I never ever leave the house without it!!!!

I think eye liner on any gal will instantly make her look better!!


----------



## Another Janice! (Aug 13, 2006)

eyeliner....have to have it.


----------



## ExquisiteImages (Aug 13, 2006)

For me it's definitely eyeliner since it enhances my eyes.


----------



## MarieLisa_Smile (Aug 13, 2006)

I would say eyeliner because all eyes on me JK


----------



## sel00187 (Aug 13, 2006)

eyeliner <3 and also concealer! id be lost without it!


----------



## bellaetoile (Aug 13, 2006)

eyeliner, and eye makeup in general, really. my skin is pretty decent, and i can go out without foundation/concealer/powder, but i really don't feel right without some form of eye makeup on. i consider a "light" day to be just basic eye makeup (maybe 1 shadow color, and liner), an MSF or bronzer on my cheeks, just for some color, and regular moisturizing lipbalm.


----------



## Kim. (Aug 13, 2006)

Eyeliner and concealer.


----------



## user79 (Aug 13, 2006)

Mascara and concealer for a natural face.

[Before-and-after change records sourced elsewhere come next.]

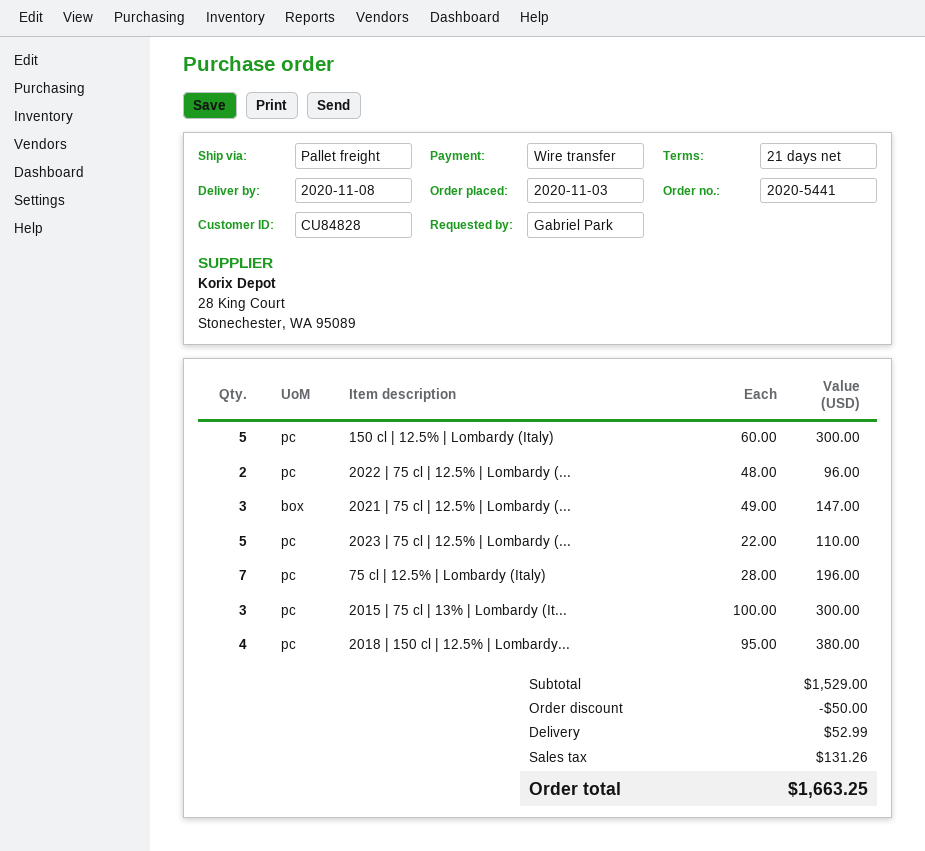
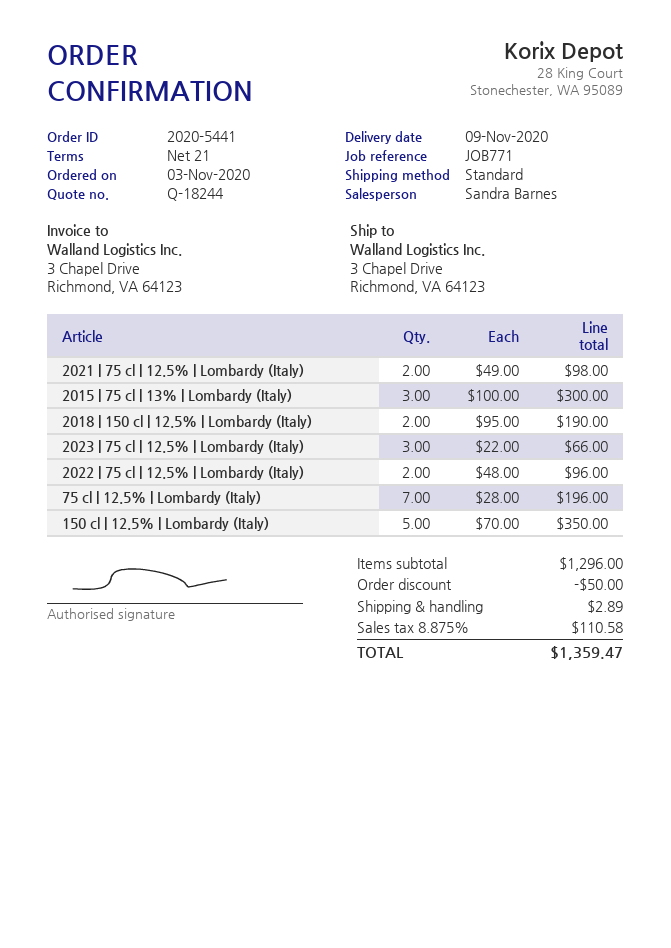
delivery date: 2020-11-08 -> 2020-11-09
shipping method: pallet freight -> standard
150 cl | 12.5% | Lombardy (Italy): 5 x 60.00 = 300.00 -> 5 x 70.00 = 350.00
2021 | 75 cl | 12.5% | Lombardy (...: 3 x 49.00 = 147.00 -> 2 x 49.00 = 98.00
2023 | 75 cl | 12.5% | Lombardy (...: 5 x 22.00 = 110.00 -> 3 x 22.00 = 66.00
2018 | 150 cl | 12.5% | Lombardy...: 4 x 95.00 = 380.00 -> 2 x 95.00 = 190.00
subtotal: 1529.00 -> 1296.00
shipping: 52.99 -> 2.89
tax: 131.26 -> 110.58
total: 1663.25 -> 1359.47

Shimpagne MSF for a special look.


----------



## d_flawless (Aug 13, 2006)

-mascara and concealer. seriously, concealer makes everything better, and mascara is the only thing (even with a s*load of eye make up on) that brings out my eyes.
-i have to say highlighter under the brow, even something very subtle like vanilla e/s (well, on my NC-25 skin) cleans up everything
-brows are big too, w/o filling mine in, they're so light!
-if we're getting technical, lipliner. lips look so much more finished and pretty with a little help


----------



## Shawna (Aug 13, 2006)

Unless I am leaving the house in an ambulance,  I would never be without my undereye concealor.  I have really nice skin, but terrible dark circles.  It is the one thing that I obsess about day in and day out.


----------



## Shimmer (Aug 13, 2006)

eyeliner and sheer apple lipgloss.


----------



## pumpkincat210 (Aug 13, 2006)

266 and brow shadow.


----------



## pumpkincat210 (Aug 13, 2006)

266 and brow shadow.


----------



## AudreyNicole (Aug 13, 2006)

Eyeliner and mascara for me.  It was so funny, the other day, I was doing my eye makeup with some new MAC colors, and had done everything up to the point of liner and mascara.  My husband walked in and said he didn't like it (even though he knew I wasn't done), but I continued on and finished anyway.  When I walked out of the bathroom, he said, "WOW, nevermind, I like it!" 
	

	
	
		
		

		
		
	


	




  Guess the liner and mascara made the look!


----------



## GalleyGirl (Aug 13, 2006)

Blush - I am a walking corpse w/out it.


----------



## giz2000 (Aug 13, 2006)

Concealer and mascara


----------



## Juneplum (Aug 13, 2006)

blot powder and mascara 
	

	
	
		
		

		
		
	


	




  blot powder so i don't look too oily, and mascara to open up my eyes. that's it


----------



## ilovexnerdsx (Aug 14, 2006)

@ your post, Shawna 
	

	
	
		
		

		
		
	


	




for me, foundation and mascara. thankfully my face hasn't been breaking out any lately (it used to ALL the time!) so i can just use some foundation to make my face look fresh. and i can do this really quickly in the car, so that saves time if i'm in a rush.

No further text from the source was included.